Wer gelegentlich unsere Parks besucht, weiß es: die Branta canadensis oder Kanadagans ist eine Plage. Die bis zu einem Meter großen und bis zu sechseinhalb Kilo schweren Vögel verunreinigen Wiesen und Wege mit erheblichen Mengen Kot, machen anderen Wasservögeln den Platz streitig, und Lärm machen sie in Gruppen auch noch.
In NRW, besonders in Düsseldorf, fühlen sich die Viecher zu Hause, weil sie auf städtischen Parkwiesen ideale Bedingungen finden. Unvernünftige füttern sie sogar.
Nahezu verdoppelt
In den Jahren 2009 bis 2017 hatte sich die Anzahl der Tiere in den Parks laut Stadtverwaltung etwa verdreifacht, im gesamten Stadtgebiet nahezu verdoppelt. Vor dem Hintergrund der Wachstumsraten der Vorjahre wäre – ohne Gänsemanagement – für dieses Jahr eine Population von mehr als 2.000 Kanadagänsen zu erwarten gewesen.
Stattdessen gelang es, die Zahl der Gänse von 1.135 auf 1.115 zu reduzieren. Das Konzept lautet Eierklau. Den Nestern der Vögel werden alle bis auf ein oder zwei Eier entnommen. Würde man sie komplett leeren, würden die Gänse laut Stadt eine neue Brut beginnen. „Gelegemanagement“ nennt das die Stadt.

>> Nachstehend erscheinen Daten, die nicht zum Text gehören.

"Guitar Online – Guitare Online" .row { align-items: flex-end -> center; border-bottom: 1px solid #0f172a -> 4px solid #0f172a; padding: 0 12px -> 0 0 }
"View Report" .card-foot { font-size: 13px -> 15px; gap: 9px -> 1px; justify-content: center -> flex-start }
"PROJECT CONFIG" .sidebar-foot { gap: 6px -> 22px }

In NRW gehört die Kanadagans zum jagdbaren Wild. Die reguläre Jagdzeit läuft grundsätzlich vom 16. Juli bis 31. Januar; in bestimmten Gebieten am Unteren Niederrhein gelten zusätzliche Schonzeiten. In öffentlichen Parks oder anderen „befriedeten Bezirken“ darf allerdings nicht einfach geschossen werden – dort bedarf es besonderer Genehmigungen und Sicherheitsvorkehrungen.